Alchemy of sound

So Resul Pookutty has won an Oscar nomination for sound mixing. But do you know what his craft can create?

Written by Pallavi Jassi | Published: February 8, 2009 11:59 am

So Resul Pookutty has won an Oscar nomination for sound mixing. But do you know what his craft can create?
Halfway into Slumdog Millionaire,young Jamal Malik descends a subway in search of the boy he knows will lead him to Latika. Arvind,the blind beggar with an exquisite voice exacts his price (a crisp $100 bill) and,unwittingly,gives Jamal the answer that will take him,years later,closer to unlocking computerji’s treasure. Sound mixer Resul Pookutty knew,as he was recording the scene,that the crackle of the note as it slips into the blind boy’s hand had to stand out from the other noises of the city. It was one of the many details that went into Slumdog’s soundscape,one which has earned Pookutty (along with Ian Tapp and Richard Pryke) an Oscar nomination for Best Sound Mixing.

Despite the hoopla,not too many people are aware of what sound technicians like Pookutty add to a movie. What does a sound mixer do? He creates the film’s distinct voice not just through dialogues and music but the white noise in the background—the squeak of a door,the rumble of a train and the whir of a fan. He makes it speak.
“Sound mixing is not done in isolation. It’s a process that continues through the making of the film,” says Pookutty.

Phase one is the live recording of dialogues. While the scenes are being canned,sound engineers got to work,hunting for the noises that can add to a scene’s life. Pookutty recorded sounds as varied as the chugging of a train and the crow’s cawing during Slumdog’s shoot. “Creating an ambience needs construction of a lot of actual sounds. For instance,if the visual shows a marketplace,then it needs to have the buzz of flies or the sound of a cycle-bell to make it look and sound real,” adds Pookutty,37,who has also done the sound for movies such as Ghajini,Black and Gandhi My Father among others. “For Slumdog,recording those minute sounds in a noisy city like Mumbai was quite a challenge,” he says. The real work begins after the film has been edited,when all the nano-sounds that are crucial to the movie are blended in the sound engineer’s studio.

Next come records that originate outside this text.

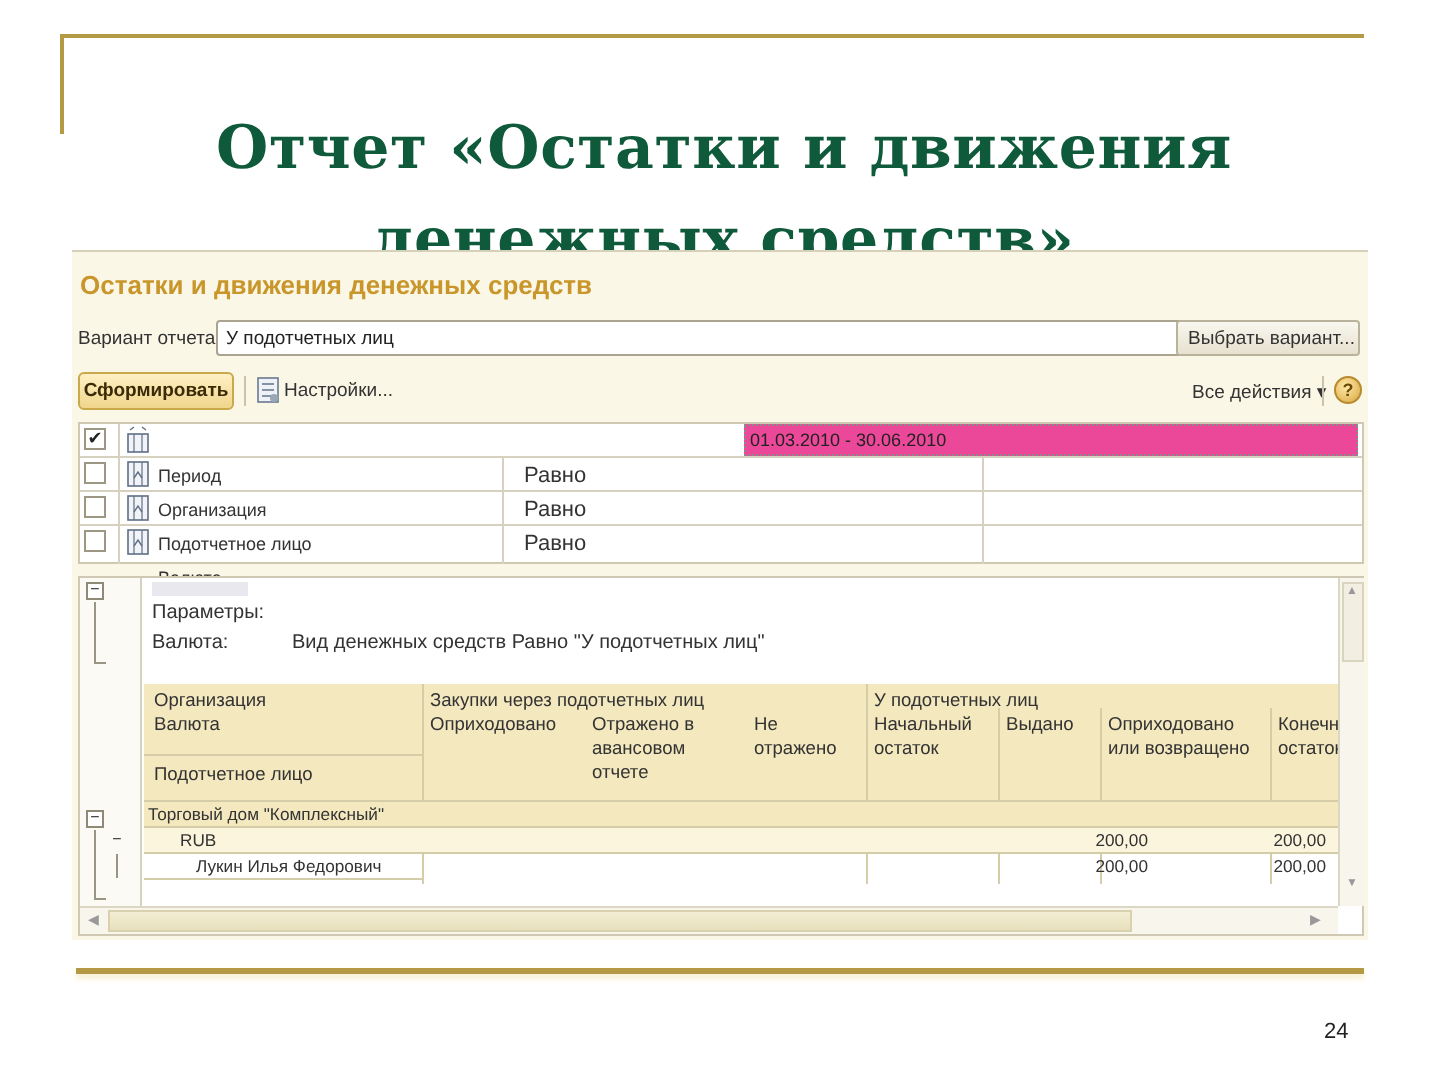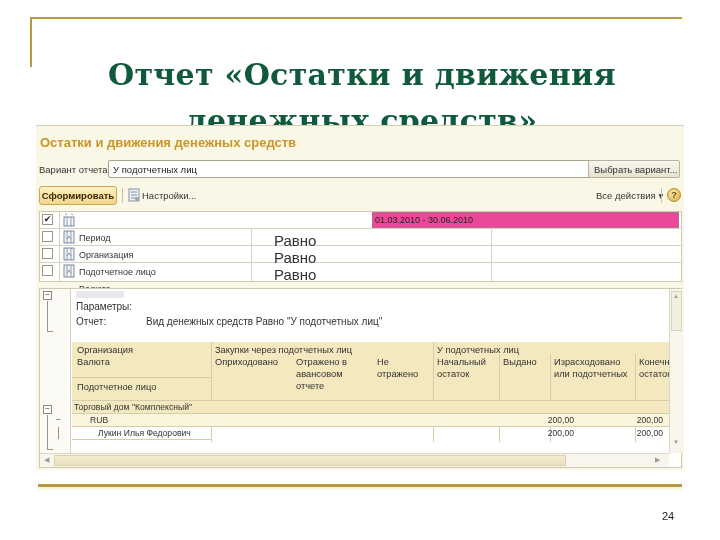--- a/index.html
+++ b/index.html
@@ -33,21 +33,21 @@
   .actions-sep { position: absolute; left: 625px; top: 62px; width: 1px; height: 15px; background: #c9c3ad; }
   .help-icon { position: absolute; left: 631px; top: 62px; width: 14px; height: 14px; border-radius: 50%; background: radial-gradient(circle at 40% 35%, #ffe9a8, #d9a640); border: 1px solid #b88a2e; font-size: 9px; font-weight: bold; color: #6b4a07; text-align: center; line-height: 12px; }
 
   
   .filter-table { position: absolute; left: 3px; top: 85px; width: 643px; height: 71px; background: #fff; border: 1px solid #cfc9b3; }
   .filter-row { position: absolute; left: 0; width: 641px; height: 17px; border-bottom: 1px solid #d7d2bf; }
   .filter-check { position: absolute; left: 2px; top: 2px; width: 11px; height: 11px; border: 1px solid #9c9682; background: #fff; font-size: 9px; line-height: 9px; text-align: center; color: #222; }
   .filter-vline1 { position: absolute; left: 19px; top: 0; width: 1px; height: 70px; background: #d7d2bf; }
   .field-icon { position: absolute; left: 23px; top: 1px; width: 12px; height: 14px; }
   .filter-name { position: absolute; left: 39px; top: 3px; font-size: 9px; color: #333; margin-top: 18px; }
-  .filter-cond { position: absolute; left: 214px; top: 3px; font-size: 15px; color: #333; padding-left: 20px; }
+  .filter-cond { position: absolute; left: 202px; top: 3px; font-size: 11px; color: #333; padding-left: 20px; }
   .filter-vline2 { position: absolute; left: 211px; top: 17px; width: 1px; height: 53px; background: #d7d2bf; }
   .filter-vline3 { position: absolute; left: 451px; top: 17px; width: 1px; height: 53px; background: #d7d2bf; }
   .filter-value { position: absolute; left: 332px; top: 0px; width: 307px; height: 16px; border: 1px dotted #8a8a8a; font-size: 9px; color: #222; padding: 2px 2px; line-height: 11px; background: #ec4899; }
 
   
   .report { position: absolute; left: 3px; top: 162px; width: 643px; height: 180px; background: #fff; border: 1px solid #cfc9b3; }
   .group-gutter { position: absolute; left: 0; top: 0; width: 31px; height: 164px; border-right: 1px solid #d7d2bf; background: #fbfaf4; }
   .tree-minus { position: absolute; width: 9px; height: 9px; border: 1px solid #8f8a78; background: #fff; font-size: 8px; line-height: 6px; text-align: center; color: #333; }
   .tree-line { position: absolute; width: 1px; background: #9a9583; }
   .tree-hline { position: absolute; height: 1px; background: #9a9583; }
@@ -160,21 +160,21 @@
 
       <div class="tree-minus" style="left:3px; top:116px">−</div>
       <div class="tree-line" style="left:7px; top:126px; height:34px"></div>
       <div class="tree-hline" style="left:7px; top:160px; width:6px"></div>
       <div class="tree-minus" style="left:14px; top:128px; border:none; background:transparent">−</div>
       <div class="tree-line" style="left:18px; top:138px; height:12px"></div>
     </div>
 
     <div class="param-stub"></div>
     <div class="params-label" style="top:12px">Параметры:</div>
-    <div class="filter-label-text" style="top:27px">Отчет:</div>
+    <div class="filter-label-text" style="top:27px">Валюта:</div>
     <div class="filter-value-text" style="top:27px">Вид денежных средств Равно "У подотчетных лиц"</div>
 
     <div class="hdr" style="left:32px; top:53px; width:597px; height:58px"></div>
     <div class="grid-v" style="left:171px; top:53px; height:100px"></div>
     <div class="grid-v" style="left:393px; top:53px; height:100px"></div>
     <div class="grid-v" style="left:459px; top:65px; height:88px"></div>
     <div class="grid-v" style="left:510px; top:65px; height:88px"></div>
     <div class="grid-v" style="left:595px; top:65px; height:88px"></div>
     <div class="grid-h" style="left:32px; top:88px; width:139px"></div>
     <div class="grid-h" style="left:32px; top:111px; width:597px"></div>
@@ -184,21 +184,21 @@
     <div class="hdr-cell" style="left:34px; top:90px">Подотчетное лицо</div>
 
     <div class="hdr-cell" style="left:172px; top:53px">Закупки через подотчетных лиц</div>
     <div class="hdr-cell" style="left:172px; top:65px">Оприходовано</div>
     <div class="hdr-cell" style="left:334px; top:65px; width:56px">Не отражено</div>
     <div class="hdr-cell" style="left:253px; top:65px; width:72px">Отражено в авансовом отчете</div>
 
     <div class="hdr-cell" style="left:394px; top:53px">У подотчетных лиц</div>
     <div class="hdr-cell" style="left:394px; top:65px; width:66px">Начальный остаток</div>
     <div class="hdr-cell" style="left:460px; top:65px">Выдано</div>
-    <div class="hdr-cell" style="left:511px; top:65px; width:86px">Израсходовано или подотчетных</div>
+    <div class="hdr-cell" style="left:511px; top:65px; width:86px">Оприходовано или возвращено</div>
     <div class="hdr-cell" style="left:596px; top:65px; width:34px; overflow:hidden; white-space:normal">Конечный остаток</div>
 
     <div class="data-row" style="top:112px; width:597px; background:#f4e8bf">
       <span style="position:absolute; left:2px">Торговый дом "Комплексный"</span>
     </div>
     <div class="grid-h" style="left:32px; top:124px; width:597px"></div>
     <div class="data-row" style="top:125px; width:597px; background:#fbf5dd">
       <span style="position:absolute; left:18px">RUB</span>
       <span class="num" style="left:428px; width:74px">200,00</span>
       <span class="num" style="left:513px; width:78px">200,00</span>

Engineer Eric Pillai,who is currently working on songs for films like Ajab Prem Ki Ghazab Kahani,Main aur Mrs Khanna and Veer,explains that “a good mix is a blend of all elements that doesn’t throw off a listener or sound harsh—whether in films or songs,the mix should flow smoothly.” It’s a soundtrack you hear,but never notice.

Sound mixing also comes into play in film soundtracks—and in Bollywood,that is definitely a big deal. “Mixing songs puts together various elements like vocals,grooves,bass and drums with other effects like echoes and delays to shape up a song. It’s like a chef putting together all ingredients to make a recipe,” explains Pillai,who has mixed songs for films such as Salaam Namaste,Dostana and Partner.

“Once a song has been composed by the music director,every layer of sound,what is known as a track,is sent to the mixer who then combines it to construct the entire composition,” says Pillai. Sometimes,a mixer can even turn around a composition with his inputs.

While a song takes up to two days to be mixed,a film takes as long as the shooting and sometimes even more. “The time involved in designing the sound of a film depends on how elaborate you want it to be. So if the shooting lasts 90 days,the recording of the sound would last as long. After that it can take another 40-90 days depending on the kind of mix the film demands,” says Pookutty,who took almost four months to design the sound for Ghajini and Black.

Sound engineer Farhad Dadyburjor,who has not only worked on this year’s Grammy-nominated jazz album Miles from India with producer Bob Belden but also done mixes for Aloo Chat and Anurag Kashyap’s Gulaal,says,“Engineers are more than sound mixers. They bring in their own creative element to the film or music and give it a fuller structure. The easiest way to understand that is to press the mute button and see how much sense the visuals make.”

Mixing the sound can be done differently in the same scenario. For instance in a kitchen scene,some may have the humming sound of the refrigerator,some may add the whistling of the kettle while others may even want to insert the sound of flowing of the tap water. “The film’s sound depends on the visuals it needs to enhance,whereas the songs don’t have any such restrictions. They give the engineer the creative freedom to make their own additions,” says Dadyburjor.

The industry’s technicians are happy that the Oscar and Grammy nominations have made people curious about them. “Our technology is advanced and people are realising it now. But the difference between Indian and Western scenario is the money that technical people get outside India,something that’s amiss here,” says Dadyburjor.
As Pookutty gets ready for the 81st Academy Awards on February 22,he would rather not have high hopes. “I’m just glad that people finally want to know what a technical aspect such as sound mixing is. I feel like a job has been well done,” he says.